ESCA | RBD TechSpot

This post explains some tests and calibrations for the 20-805 analyzer control which is used on older Physical Electronics (PHI) ESCA, XPS and AES surface analysis systems. The 20-805 analyzer control is typically used to control the 15-255G and 25-260 double pass cylindrical mirror analyzers.

20-805 Analog AES Input Test Procedure

This section explains the procedure for testing whether or not the 0 to 10 volt drive signal from the PC137A or RBD147 interface unit is working properly.

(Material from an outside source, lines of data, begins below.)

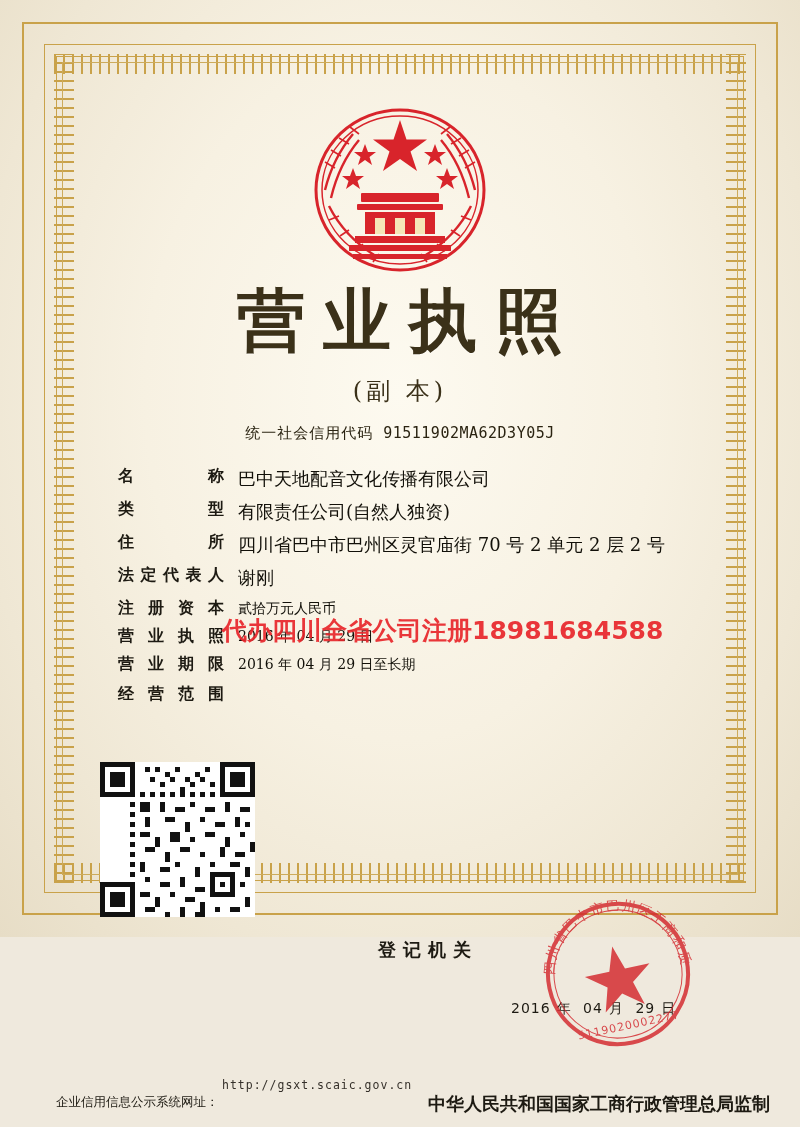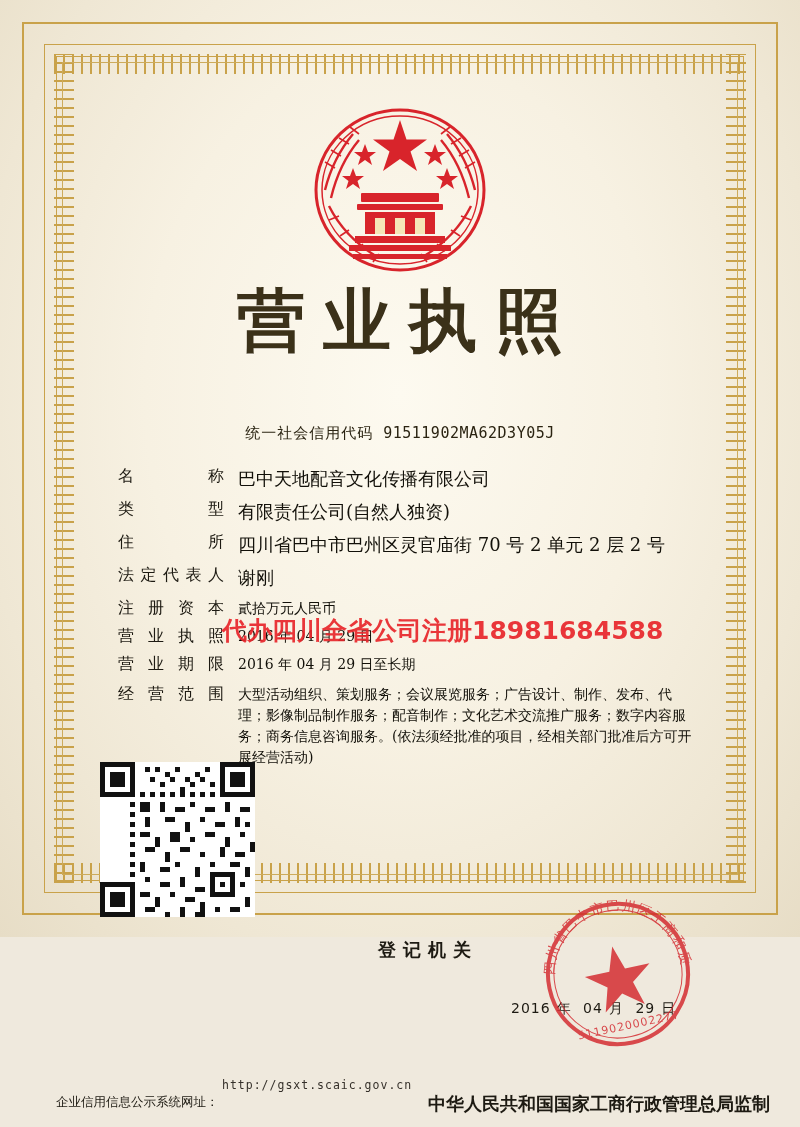--- a/index.html
+++ b/index.html
@@ -123,21 +123,21 @@
   }
   .row {
     display: flex;
     align-items: flex-start;
     margin-bottom: 7px;
   }
   .row-label {
     width: 120px;
     flex: 0 0 120px;
     font-family: "DejaVu Serif", serif;
-    font-weight: normal;
+    font-weight: bold;
     font-size: 16px;
     letter-spacing: 0px;
     color: #1d1a12;
     text-align: justify;
     text-align-last: justify;
     padding-right: 14px;
     box-sizing: border-box;
   }
   .row-value {
     flex: 1;
@@ -293,20 +293,21 @@
       </g>
       <g fill="#f5e6b8">
         <rect x="70" y="120" width="10" height="16"></rect>
         <rect x="90" y="120" width="10" height="16"></rect>
         <rect x="110" y="120" width="10" height="16"></rect>
       </g>
     </svg>
   </div>
 
   <div class="title">营业执照</div>
+  <div class="subtitle">(副 本)</div>
 
   <div class="credit-code">
     <span>统一社会信用代码</span><span class="code-value">91511902MA62D3Y05J</span>
   </div>
 
   <div class="fields">
 
     <div class="row">
       <div class="row-label">名称</div>
       <div class="row-value">巴中天地配音文化传播有限公司</div>
@@ -337,21 +338,20 @@
       <div class="row-value small">2016 年 04 月 29 日</div>
     </div>
 
     <div class="row tall">
       <div class="row-label">营业期限</div>
       <div class="row-value small">2016 年 04 月 29 日至长期</div>
     </div>
 
     <div class="row">
       <div class="row-label">经营范围</div>
-      <div class="row-value scope">大型活动组织、策划服务；会议展览服务；广告设计、制作、发布、代理；影像制品制作服务；配音制作；文化艺术交流推广服务；数字内容服务；商务信息咨询服务。(依法须经批准的项目，经相关部门批准后方可开展经营活动)</div>
     </div>
 
   </div>
 
   <div class="watermark">代办四川全省公司注册18981684588</div>
 
   <div class="qr">
     <svg viewBox="0 0 31 31" width="155" height="155" shape-rendering="crispEdges">
       <rect width="31" height="31" fill="#ffffff"></rect>
       <g fill="#111111">

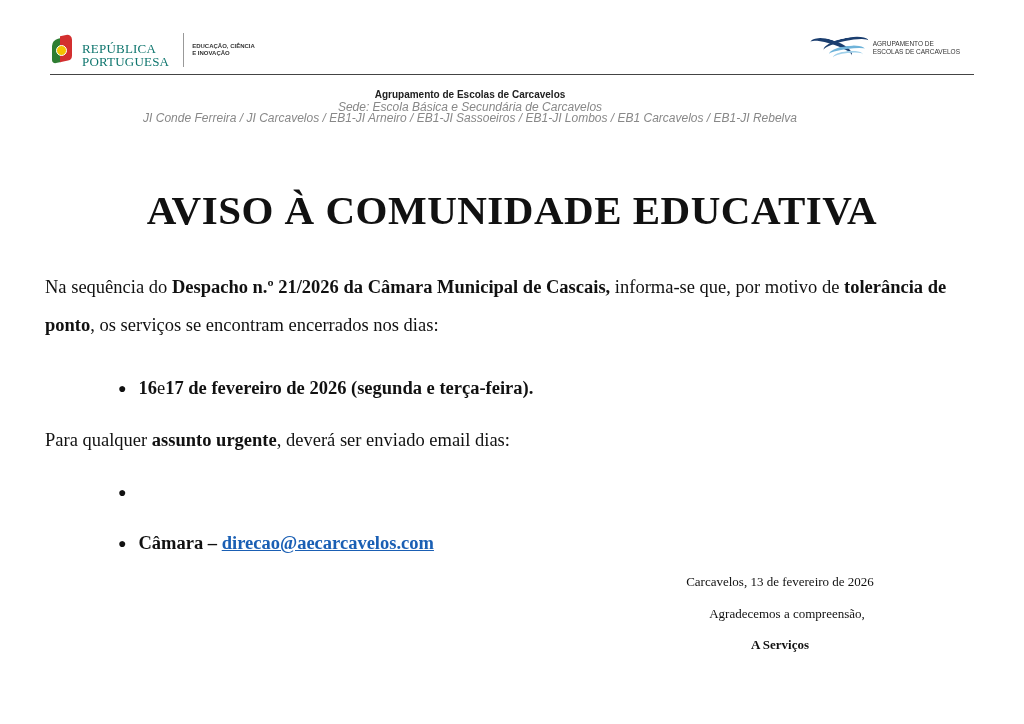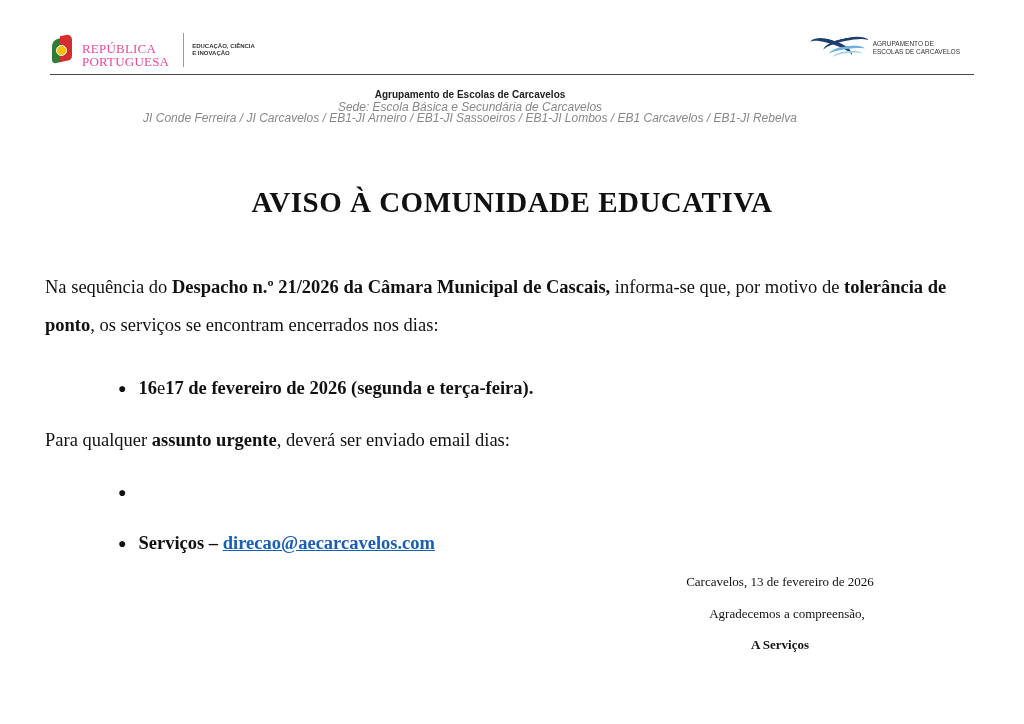--- a/index.html
+++ b/index.html
@@ -3,35 +3,35 @@
 <meta charset="utf-8">
 <style>
   html, body { margin:0; padding:0; background:#ffffff; }
   body { width:1024px; height:724px; position:relative; overflow:hidden; font-family:"Liberation Serif", serif; color:#111; }
   .header { position:absolute; left:50px; top:30px; width:924px; height:44px; border-bottom:1.5px solid #444; }
   .gov-logo { position:absolute; left:2px; top:2px; display:flex; align-items:center; }
   .flag { width:20px; height:30px; position:relative; margin-right:10px; }
   .flag .g { position:absolute; left:0; top:4px; width:9px; height:24px; background:#2e7d32; border-radius:6px 0 0 4px; transform:skewY(-12deg); }
   .flag .r { position:absolute; left:8px; top:0; width:12px; height:26px; background:#d32f2f; border-radius:0 6px 4px 0; transform:skewY(-12deg); }
   .flag .c { position:absolute; left:4px; top:10px; width:9px; height:9px; border-radius:50%; background:#f2c200; border:1px solid #fff; }
-  .gov-name { font-family:"Liberation Serif", serif; font-size:13px; line-height:13px; color:#ec4899; letter-spacing:0.2px;margin-top:10px; }
+  .gov-name { font-family:"Liberation Serif", serif; font-size:13px; line-height:13px; color:#0f766e; letter-spacing:0.2px;margin-top:10px; }
   .vsep { width:1px; height:34px; background:#999; margin:0 8px 0 14px; }
   .ministry { font-family:"Liberation Sans", sans-serif; font-size:6px; line-height:7px; color:#333; font-weight:bold; }
   .school-logo { position:absolute; right:14px; top:4px; display:flex; align-items:center; }
   .wing { width:60px; height:28px; position:relative; margin-right:4px; }
   .wing span { position:absolute; border-radius:50%; }
   .w1 { left:0; top:6px; width:44px; height:14px; border-top:4px solid #1b3e6f; transform:rotate(18deg); }
   .w2 { left:14px; top:4px; width:46px; height:12px; border-top:3px solid #1b3e6f; transform:rotate(-12deg); }
   .w3 { left:20px; top:12px; width:36px; height:8px; border-top:3px solid #6fb3d9; transform:rotate(-8deg); }
   .w4 { left:24px; top:17px; width:30px; height:8px; border-top:2px solid #9fd0ea; transform:rotate(-6deg); }
   .school-name { font-family:"Liberation Sans", sans-serif; font-size:6.5px; line-height:8px; color:#333; }
   .org { position:absolute; top:88px; left:0; width:940px; text-align:center; font-family:"Liberation Sans", sans-serif; }
   .org .n { font-size:10px; font-weight:bold; color:#222; line-height:14px; }
   .org .s { font-size:12px; font-style:italic; color:#888; line-height:11px; }
-  .title { position:absolute; top:186px; left:0; width:1024px; text-align:center; font-size:29px; font-weight:bold; letter-spacing:0.5px; }
+  .title { position:absolute; top:186px; left:0; width:1024px; text-align:center; font-size:41px; font-weight:bold; letter-spacing:0.5px; }
   .p { position:absolute; left:45px; font-size:18.5px; line-height:38px; }
   .p1 { top:268px; width:930px; }
   .li { position:absolute; left:118px; font-size:18.5px; font-weight:bold; display:flex; align-items:center; }
   .li .b { font-size:14px; margin-right:12px; }
   .li .n { font-weight:normal; }
   a { color:#1a5fb4; text-decoration:underline; }
   .sig { position:absolute; left:650px; width:260px; text-align:center; font-size:13px; }
 </style>
 </head>
 <body>
@@ -90,18 +90,18 @@
   <span>Para qualquer </span><b>assunto urgente</b><span>, deverá ser enviado email dias:</span>
 </div>
 
 <div class="li" style="top:482px">
   <span class="b">●</span>
   &nbsp;
 </div>
 
 <div class="li" style="top:533px">
   <span class="b">●</span>
-  <span>Serviços – </span>&nbsp;<a>direcao@aecarcavelos.com</a>
+  <span>Câmara – </span>&nbsp;<a>direcao@aecarcavelos.com</a>
 </div>
 
 <div class="sig" style="top:574px">Carcavelos, 13 de fevereiro de 2026</div>
 <div class="sig" style="top:606px;left:657px">Agradecemos a compreensão,</div>
 <div class="sig" style="top:637px;font-weight:bold">A Serviços</div>
 
 </body></html>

Equipment needed: DVM and BNC adaptor cable

The 20-805 has a gain of 200:1 and the analyzer scale factor is 1.7. This means that the ratio between eV detected and the DC voltage applied to the outer cylinder of the analyzer is 1.7 to 1. For example, to measure a 1000eV electron, 588.823 DC volts must be applied to the outer cylinder.

To calculate what the Analog or Input voltage should be for a particular eV, use the following formula:

Analog or Input voltage = eV divided by 1.7 divided by 200.

Example: 2000 eV divided by 1.7 = 1776.47 divided by 200 = 5.8823 volts on the Analog or Input cable.

Procedure:

Turn the power off on the 20-805 analyzer control.
Remove the Analog Input cable and connect it to a DVM.
1. Set up an elastic peak alignment with a lower limit of 100 and an upper limit of 100. (This will put the sweep voltage at a single fixed value).
2. Acquire the alignment and measure the voltage on the Analog or Input cable. The voltage should be about .294 volts DC.
  1. Set up an elastic peak alignment with a lower limit of 2000 and an upper limit of 2000.
  2. Acquire the alignment and measure the voltage on the Analog or Input cable. The voltage should be about 5.88 volts DC.

If the Analog or Input voltage is correct, then the D/A on the PC 137A or RBD147 is working properly.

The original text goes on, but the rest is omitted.